■ Input:
****************
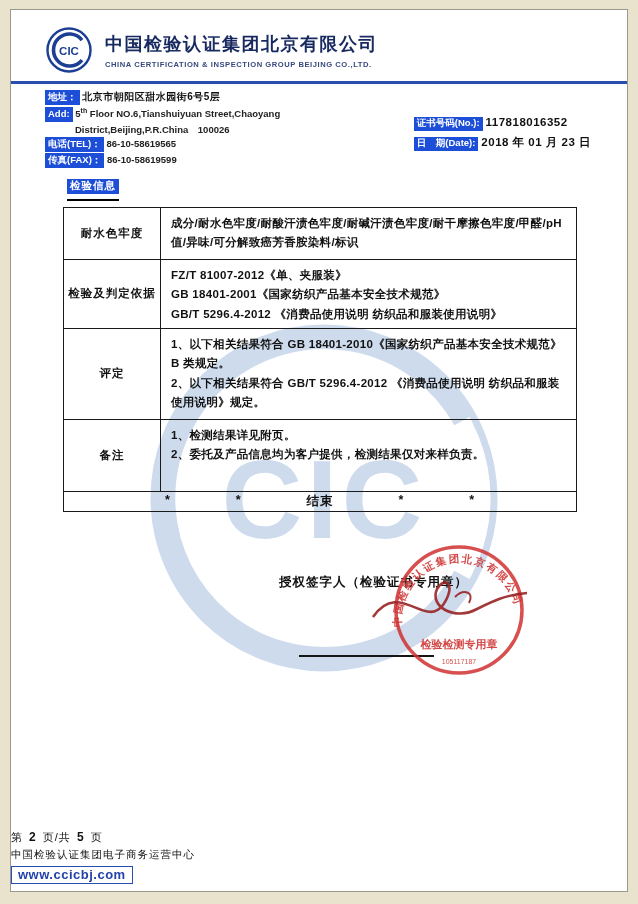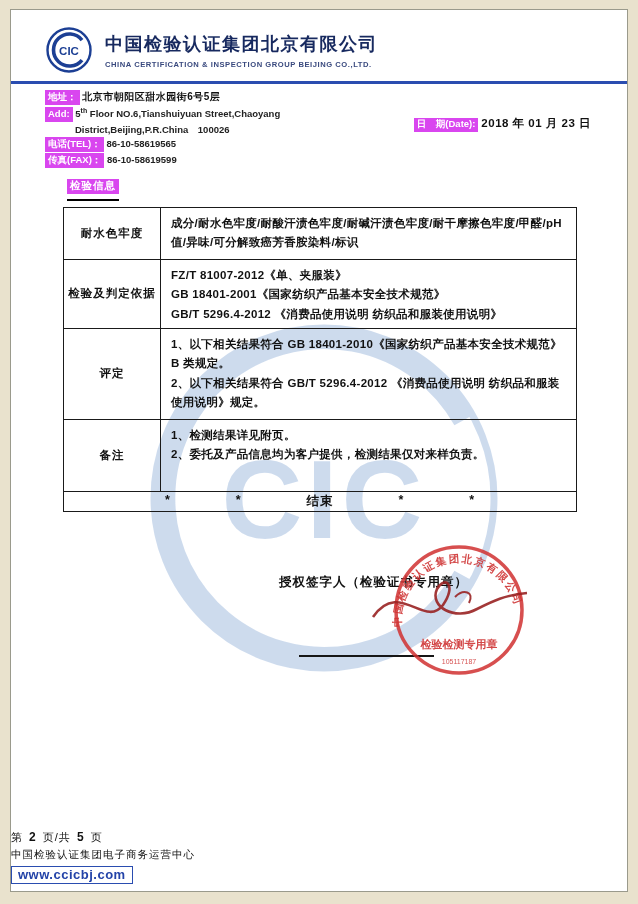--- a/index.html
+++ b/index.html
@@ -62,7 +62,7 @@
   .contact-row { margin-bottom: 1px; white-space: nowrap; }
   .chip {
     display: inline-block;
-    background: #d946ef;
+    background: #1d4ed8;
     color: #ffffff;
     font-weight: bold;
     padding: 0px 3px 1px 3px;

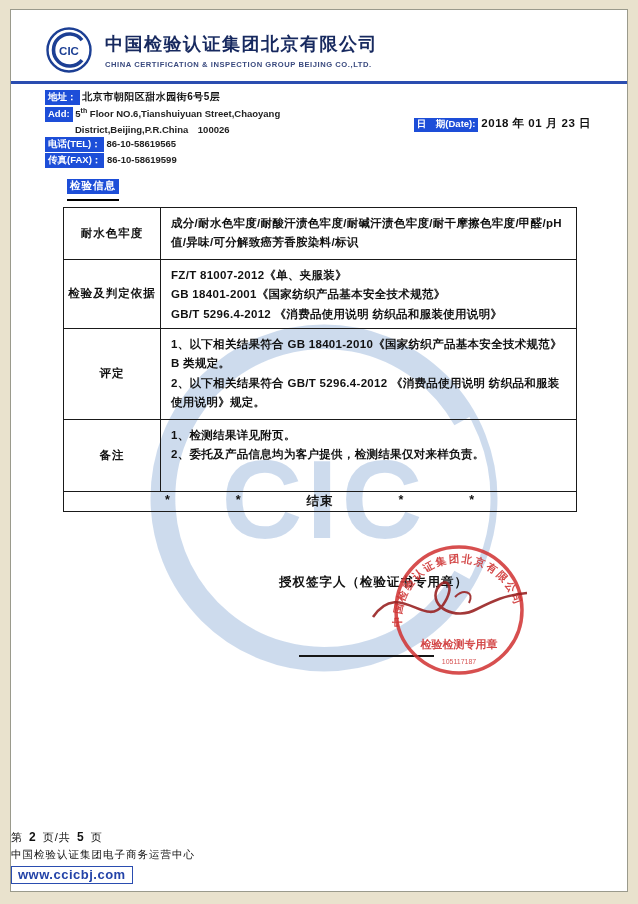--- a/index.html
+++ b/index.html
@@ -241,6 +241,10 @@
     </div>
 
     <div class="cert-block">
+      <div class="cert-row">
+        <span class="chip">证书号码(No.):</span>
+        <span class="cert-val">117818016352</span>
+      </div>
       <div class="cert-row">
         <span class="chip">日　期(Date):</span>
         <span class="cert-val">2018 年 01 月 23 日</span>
****************
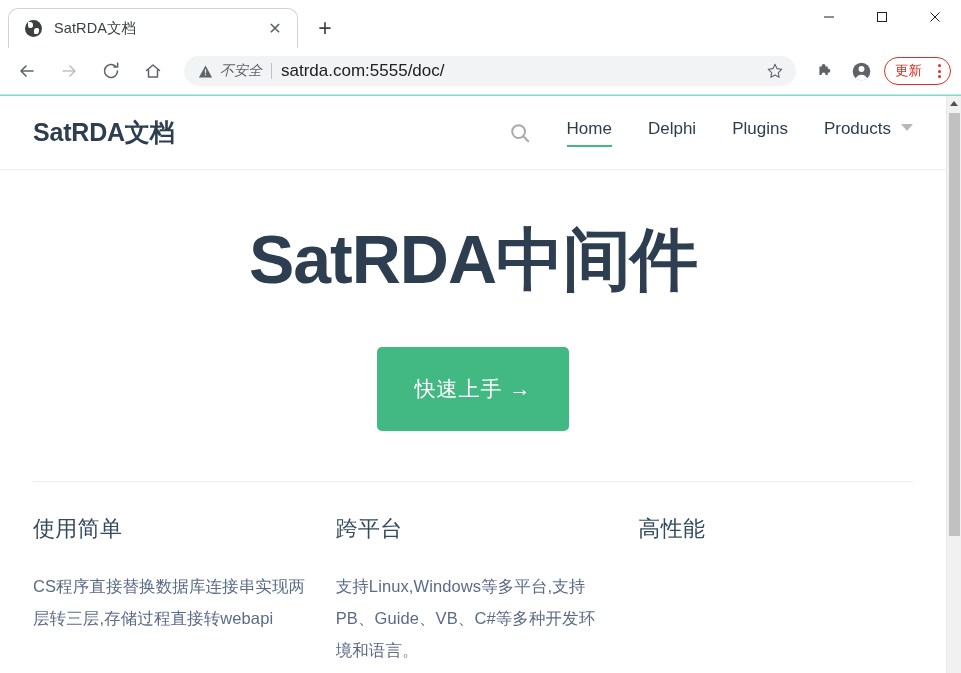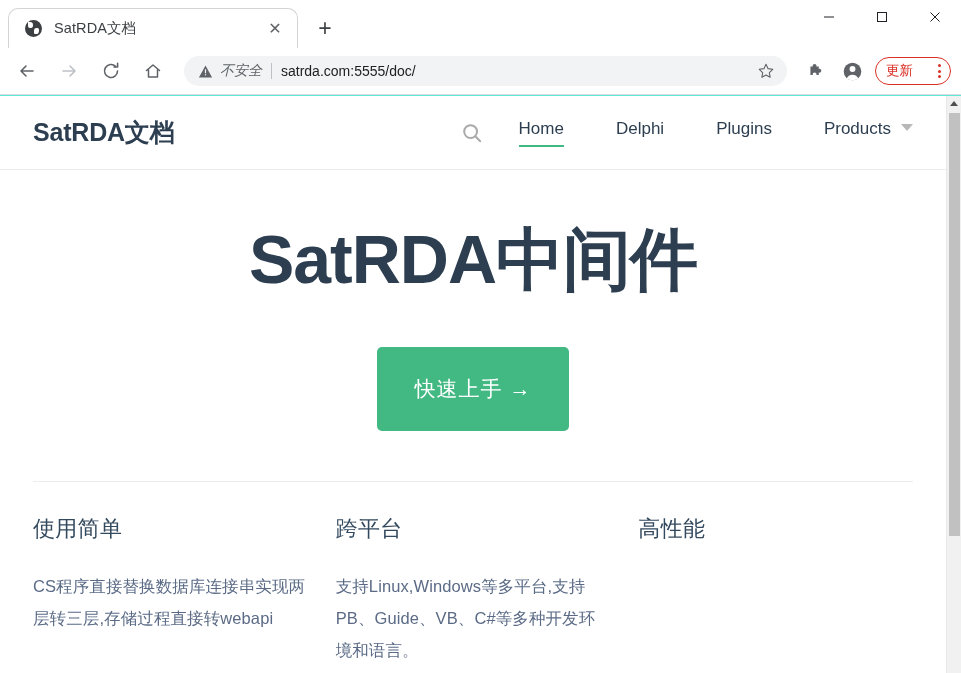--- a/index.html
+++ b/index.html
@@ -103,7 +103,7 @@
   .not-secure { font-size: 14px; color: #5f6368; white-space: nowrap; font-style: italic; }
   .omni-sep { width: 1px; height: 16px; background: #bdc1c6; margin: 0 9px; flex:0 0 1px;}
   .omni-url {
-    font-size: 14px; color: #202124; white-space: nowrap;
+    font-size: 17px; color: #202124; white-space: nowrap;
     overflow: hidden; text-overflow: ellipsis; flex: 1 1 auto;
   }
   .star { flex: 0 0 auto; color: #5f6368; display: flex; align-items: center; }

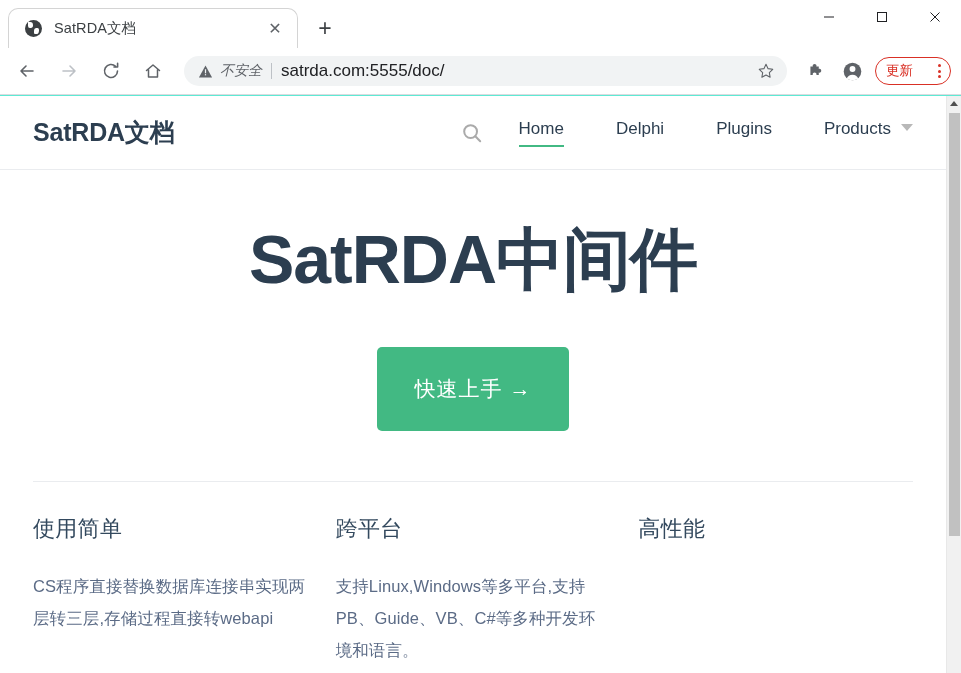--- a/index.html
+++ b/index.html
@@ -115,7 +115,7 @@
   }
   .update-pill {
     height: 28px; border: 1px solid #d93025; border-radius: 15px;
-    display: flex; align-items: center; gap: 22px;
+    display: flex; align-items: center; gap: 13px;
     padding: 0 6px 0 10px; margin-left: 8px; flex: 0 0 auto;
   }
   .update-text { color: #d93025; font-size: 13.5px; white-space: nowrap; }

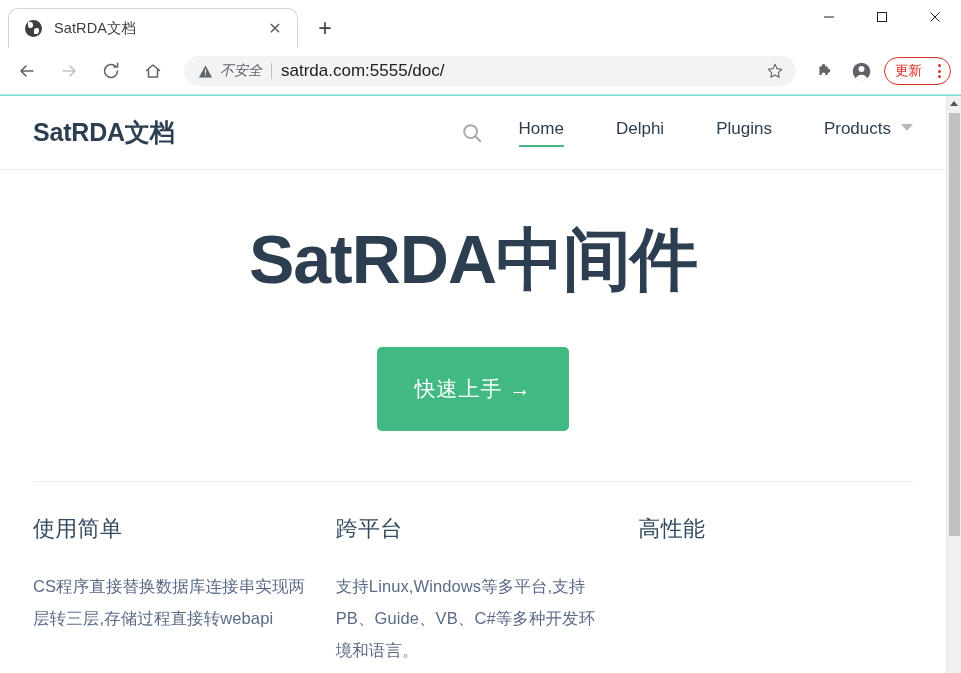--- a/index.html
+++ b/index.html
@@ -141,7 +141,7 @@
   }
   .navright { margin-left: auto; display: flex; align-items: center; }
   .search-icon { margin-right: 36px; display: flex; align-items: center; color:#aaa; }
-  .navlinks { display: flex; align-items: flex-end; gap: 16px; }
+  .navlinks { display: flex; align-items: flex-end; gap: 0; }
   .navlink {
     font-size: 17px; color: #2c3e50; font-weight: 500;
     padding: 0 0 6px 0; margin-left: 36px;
****************
Reproduce exactly, with no pictures, the lines above from the one holding "font-weight: bold;" to the one holding "月 23 日</span>", inclusive.

■ Answer section:
     font-weight: bold;
     padding: 0px 3px 1px 3px;

--- a/index.html
+++ b/index.html
@@ -241,6 +241,10 @@
     </div>
 
     <div class="cert-block">
+      <div class="cert-row">
+        <span class="chip">证书号码(No.):</span>
+        <span class="cert-val">117818016352</span>
+      </div>
       <div class="cert-row">
         <span class="chip">日　期(Date):</span>
         <span class="cert-val">2018 年 01 月 23 日</span>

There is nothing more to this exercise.